== Provided data ==

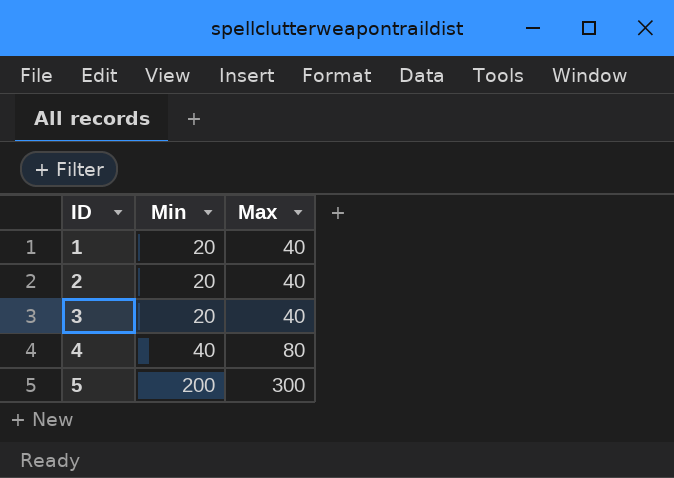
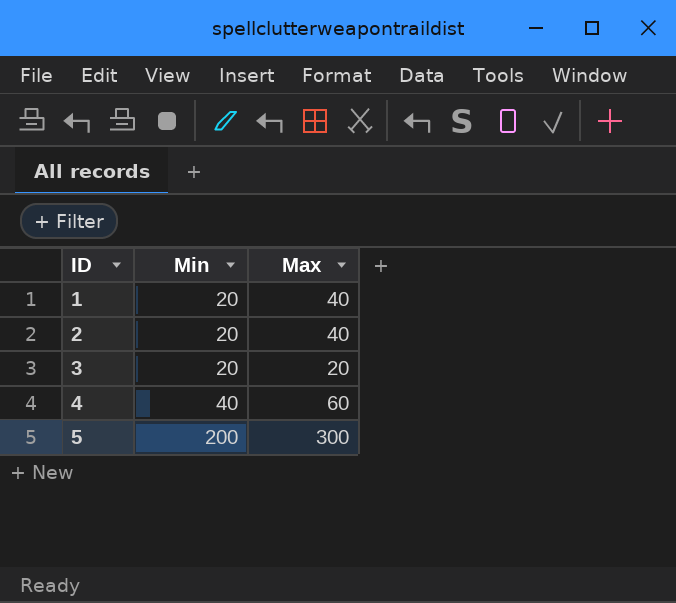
3 | Max: 40 -> 20
4 | Max: 80 -> 60

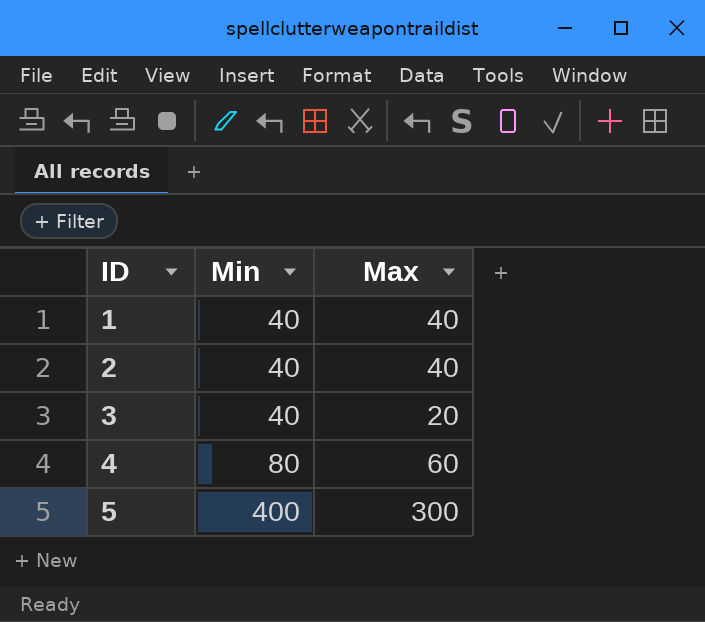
1 | Min: 20 -> 40
2 | Min: 20 -> 40
3 | Min: 20 -> 40
4 | Min: 40 -> 80
5 | Min: 200 -> 400

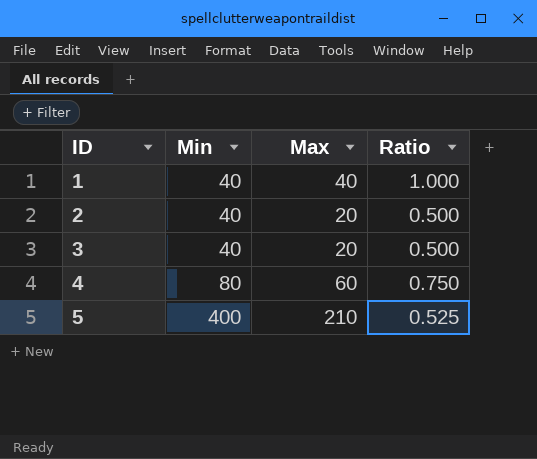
column Ratio | formula: none -> [Max] / [Min]
2 | Max: 40 -> 20
5 | Max: 300 -> 210

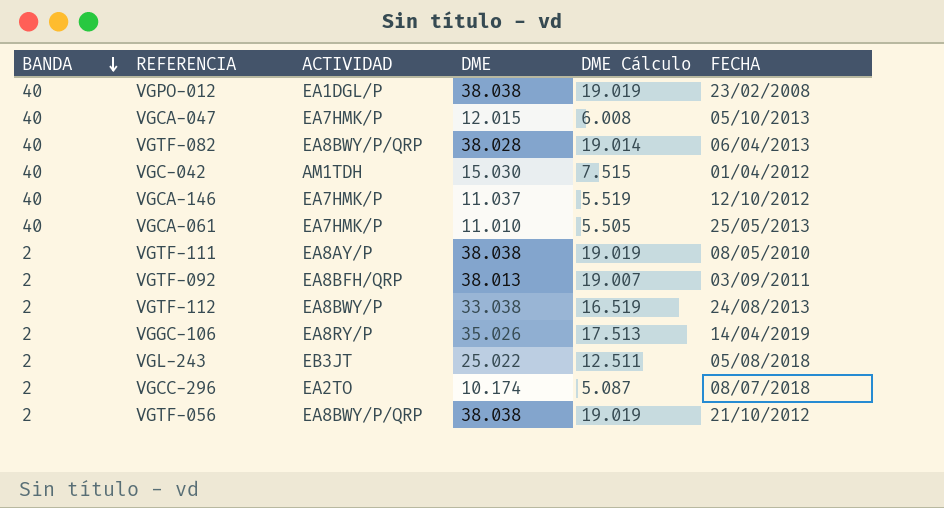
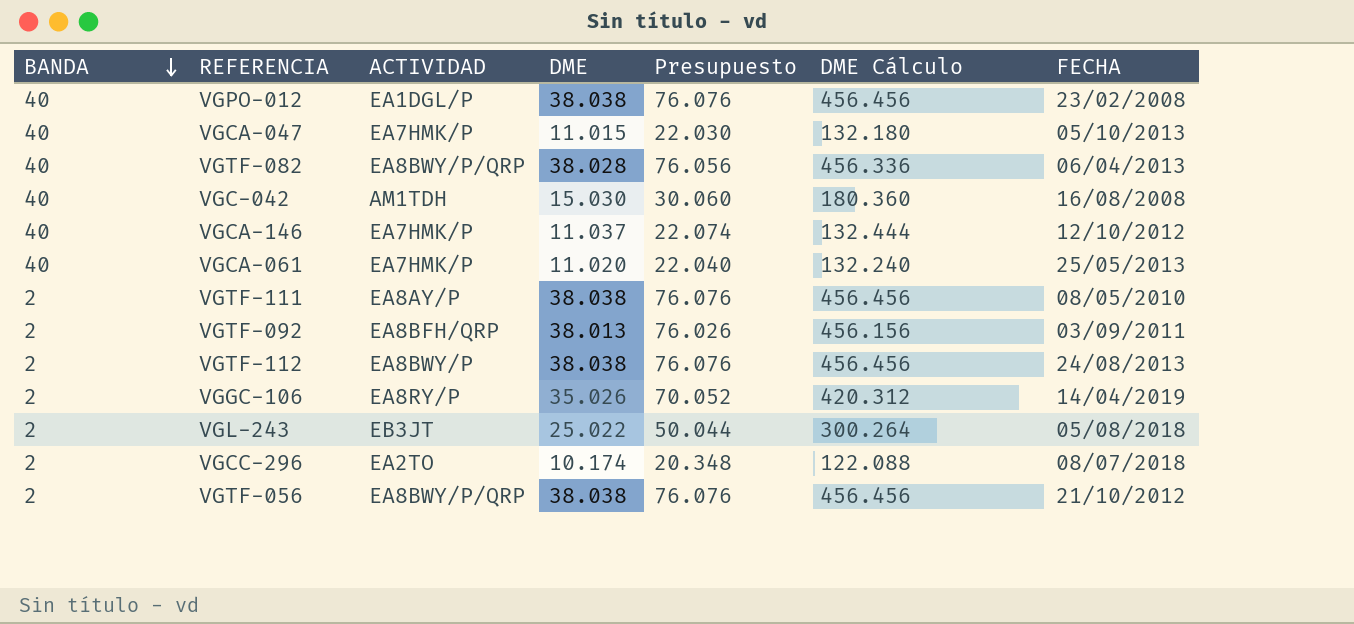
column Presupuesto | formula: none -> [DME] * 2
column DME Cálculo | formula: [DME] * 0,5 -> [DME] * 12
VGCA-047 | DME: 12.015 -> 11.015
VGC-042 | FECHA: 01/04/2012 -> 16/08/2008
VGCA-061 | DME: 11.010 -> 11.020
VGTF-112 | DME: 33.038 -> 38.038

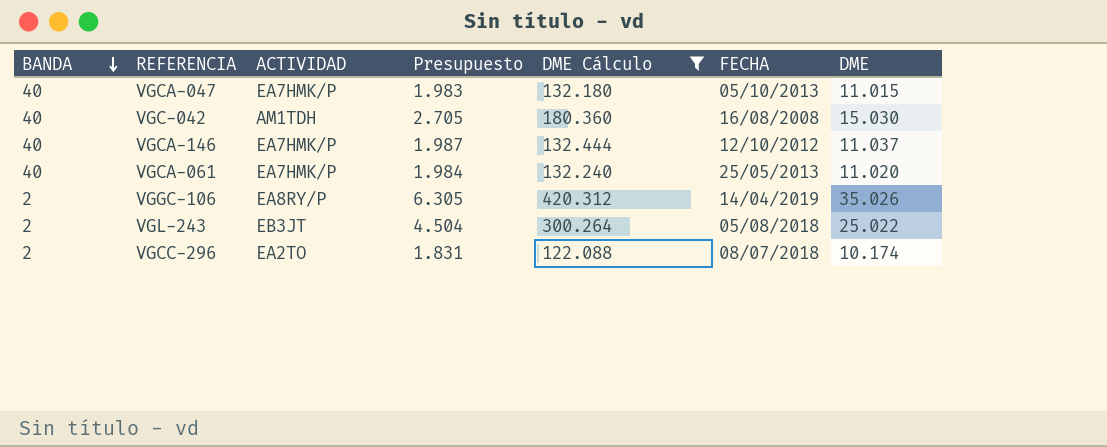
filter: none -> DME Cálculo <= 420.312
column Presupuesto | formula: [DME] * 2 -> [DME] * 0,18
column DME | position: 4 -> 7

===

Task instructions: Your copy should match the listing exactly, apart from the pictures it leaves out.

Task result:
3 | Max: 40 -> 20
4 | Max: 80 -> 60

1 | Min: 20 -> 40
2 | Min: 20 -> 40
3 | Min: 20 -> 40
4 | Min: 40 -> 80
5 | Min: 200 -> 400

column Ratio | formula: none -> [Max] / [Min]
2 | Max: 40 -> 20
5 | Max: 300 -> 210

column Presupuesto | formula: none -> [DME] * 2
column DME Cálculo | formula: [DME] * 0,5 -> [DME] * 12
VGCA-047 | DME: 12.015 -> 11.015
VGC-042 | FECHA: 01/04/2012 -> 16/08/2008
VGCA-061 | DME: 11.010 -> 11.020
VGTF-112 | DME: 33.038 -> 38.038

filter: none -> DME Cálculo <= 420.312
column Presupuesto | formula: [DME] * 2 -> [DME] * 0,18
column DME | position: 4 -> 7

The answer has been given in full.